Depuis deux décennies environs nous atteignons des extrêmes, passant du « travail de papier » à celui de virtualité, démarches orientées sur les nouvelles technologies, remettant ainsi en cause la question de la pérennité de l’architecture, de l’héritage des démarches passées, ainsi que l’insistance sur la scénographie, la notion de l’éphémère et de la narration. Depuis la seconde guerre mondiale ces acteurs contemporains se sont saisis de la notion de limite par la présence même de lieux questionnant la notion de mémoire et de lieux de mémoire.

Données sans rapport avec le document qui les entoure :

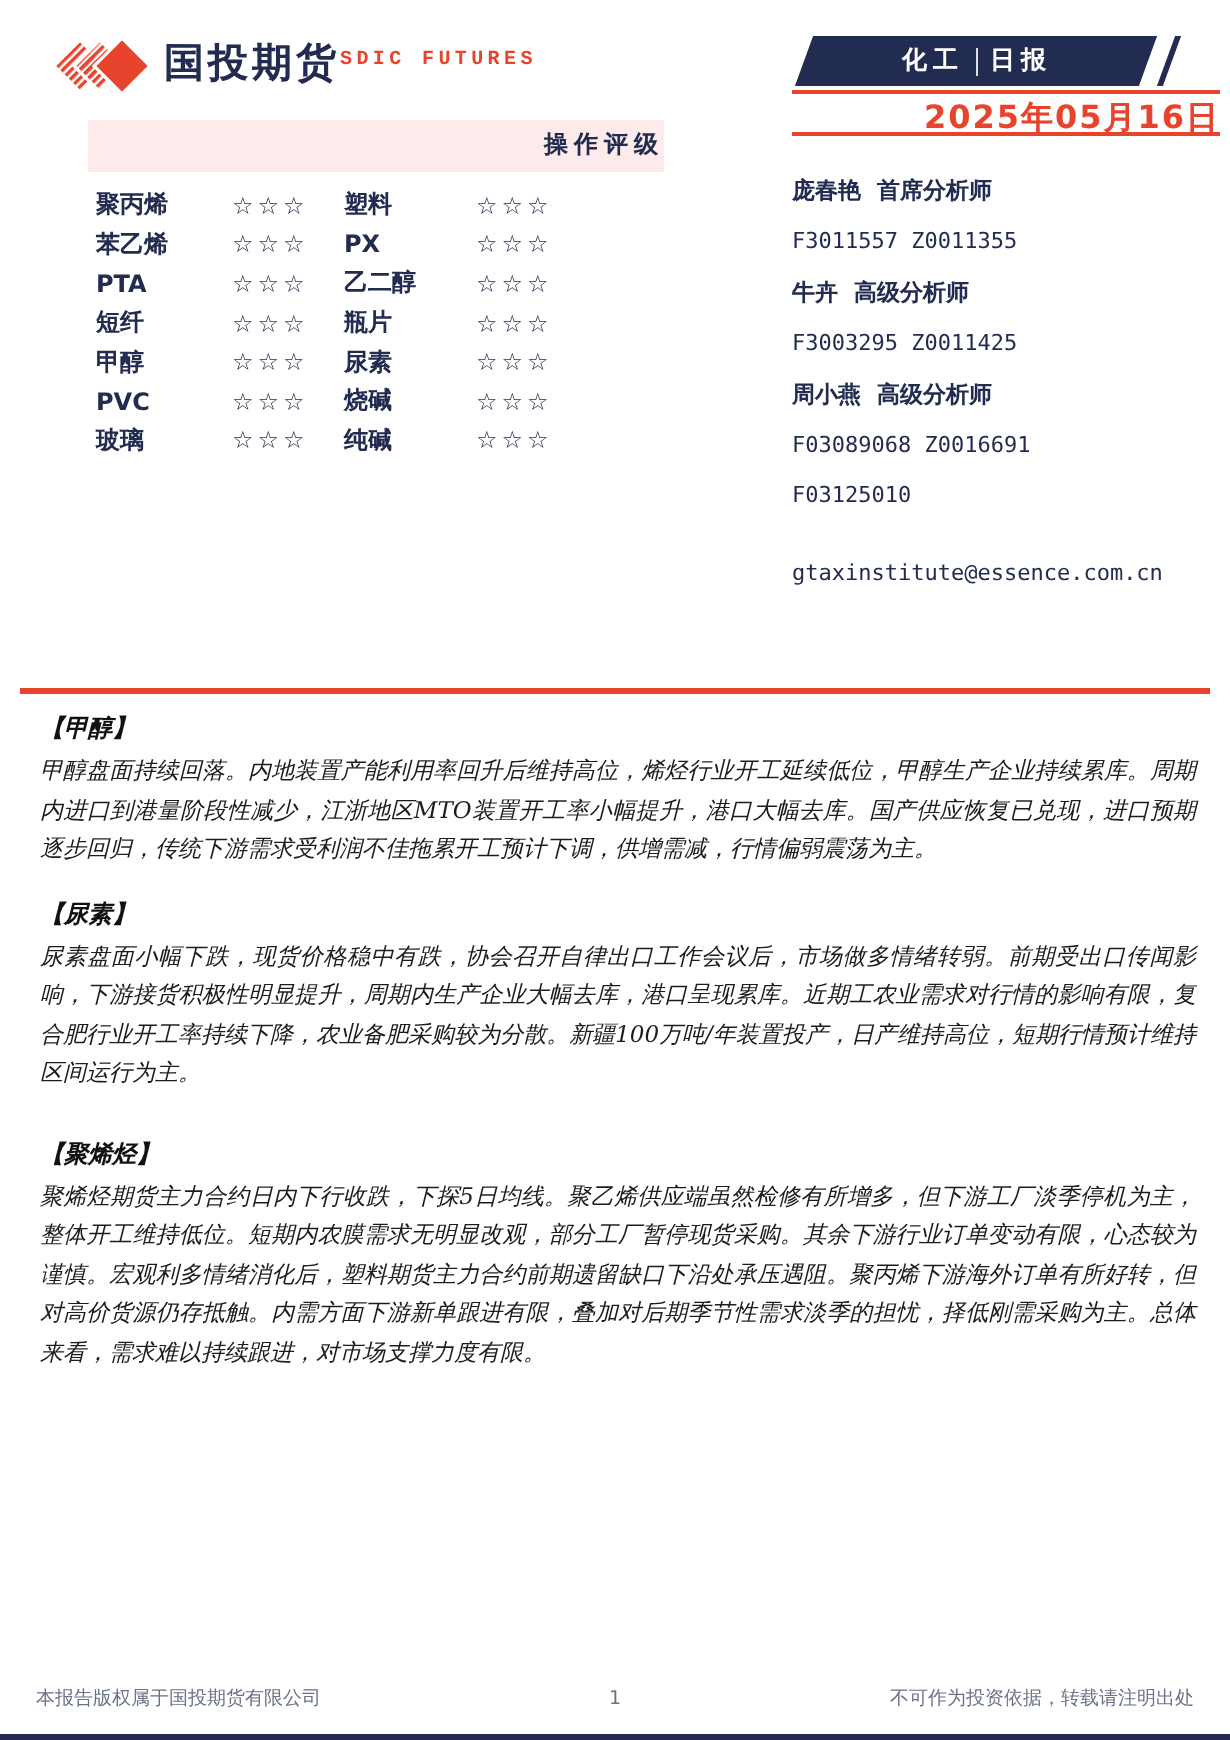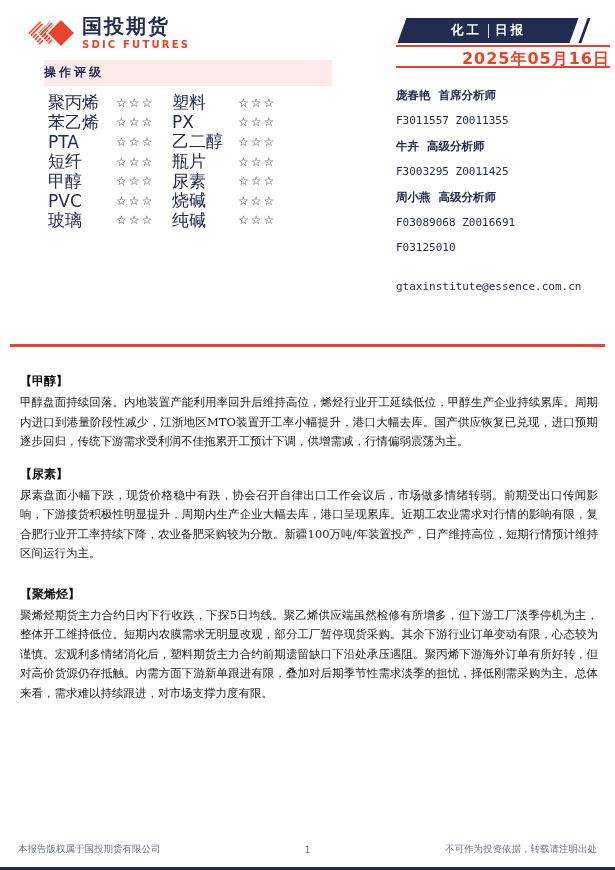--- a/index.html
+++ b/index.html
@@ -5,21 +5,21 @@
   html,body { margin:0; padding:0; background:#e9e9e9; }
   .page {
     position:relative; width:615px; height:870px; margin:0 auto;
     background:#ffffff; overflow:hidden;
     font-family:"DejaVu Sans", sans-serif; color:#222c50;
   }
 
   
   .logo { position:absolute; left:28px; top:16px; display:flex; align-items:center; }
   .logo-mark { width:48px; height:34px; }
-  .logo-txt { margin-left:6px; display:flex; flex-direction:column; }
+  .logo-txt { margin-left:6px; display:flex; flex-direction:row;font-family:Liberation Mono, monospace; }
   .logo-cn { font-size:20px; font-weight:bold; color:#222c50; letter-spacing:2px; line-height:1.05; }
   .logo-en { font-size:10px; font-weight:bold; color:#e8432c; letter-spacing:2.2px; margin-top:2px; }
 
   
   .banner {
     position:absolute; left:402px; top:18px; width:172px; height:25px;
     background:#222c50; transform:skewX(-20deg);
     display:flex; align-items:center; justify-content:center;
   }
   .banner-inner {
@@ -34,46 +34,46 @@
   .redline-banner { position:absolute; left:396px; top:45px; width:214px; height:2px; background:#e8432c; }
   .report-date {
     position:absolute; left:396px; top:49px; width:214px; text-align:right;
     color:#e8432c; font-weight:bold; font-size:16px; letter-spacing:1px;
   }
   .redline-date { position:absolute; left:396px; top:66px; width:214px; height:2px; background:#e8432c; }
 
   
   .ratings { position:absolute; left:44px; top:60px; width:288px; }
   .ratings-header {
-    background:#fdeaea; color:#222c50; font-weight:bold; text-align:left;
+    background:#fdeaea; color:#222c50; font-weight:bold; text-align:right;
     font-size:12px; padding:4px 0 5px; letter-spacing:3px;
   }
   .ratings-grid {
     display:grid; grid-template-columns:68px 56px 66px auto;
     margin-top:7px; padding-left:4px;
   }
   .ratings-grid .cell {
     height:19.6px; display:flex; align-items:center;
-    font-size:17px; color:#222c50; font-weight:normal;
+    font-size:12px; color:#222c50; font-weight:bold;
   }
   .cell.stars { letter-spacing:2px; font-size:12px; font-weight:normal; }
 
   
   .analysts { position:absolute; left:396px; top:88px; width:214px; }
   .a-row { height:25.5px; display:flex; align-items:flex-start; }
   .a-name { font-weight:bold; font-size:11.5px; color:#222c50; }
   .a-role { font-weight:bold; font-size:11.5px; color:#222c50; margin-left:8px; }
   .a-ids, .a-contact { font-family:"DejaVu Sans Mono", monospace; font-size:11px; color:#222c50; }
   .contact-block { margin-top:13px; }
 
   
   .redline-main { position:absolute; left:10px; top:344px; width:595px; height:2.5px; background:#e8432c; }
 
   
-  .body-text { position:absolute; left:20px; top:359px; width:578px; color:#1c1c1c; }
+  .body-text { position:absolute; left:20px; top:342px; width:578px; color:#1c1c1c;font-style:italic; }
   .section-heading { font-weight:bold; font-size:12px; color:#111111; margin:14px 0 3px; }
   .section-body {
     font-family:"DejaVu Serif", serif; font-size:11.5px; line-height:19.5px;
     text-align:justify; color:#1c1c1c;
   }
 
   
   .footer {
     position:absolute; left:0; bottom:14px; width:100%; box-sizing:border-box;
     padding:0 18px; display:flex; align-items:center;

Ces lieux de mémoires, espaces physiques, localisés, en lesquels les souvenirs et la mémoire collective prennent place, sont à la fois destinations de pèlerinages convoquant le souvenir et la transmission historique. Ils sont avant tout des entités, construites ou non. Ces espaces peuvent être soumis à l’intervention architecturale, après celle de l’homme. Nous aborderons la question de la mémoire liée à la seconde guerre mondiale et son caractère inconcevable par l’étude de la notion de mémorial.
Le projet de thèse s’intéresse à ces espaces de mémoire tragique ainsi qu’aux démarches des architectes et les projets perpétuant la trace de l’histoire. Déjà présents, ils sont supports à de nouveaux projets, à l’instar des ready-made de Duchamp, on peut les considérer comme « ready-there », des « déjà-là ».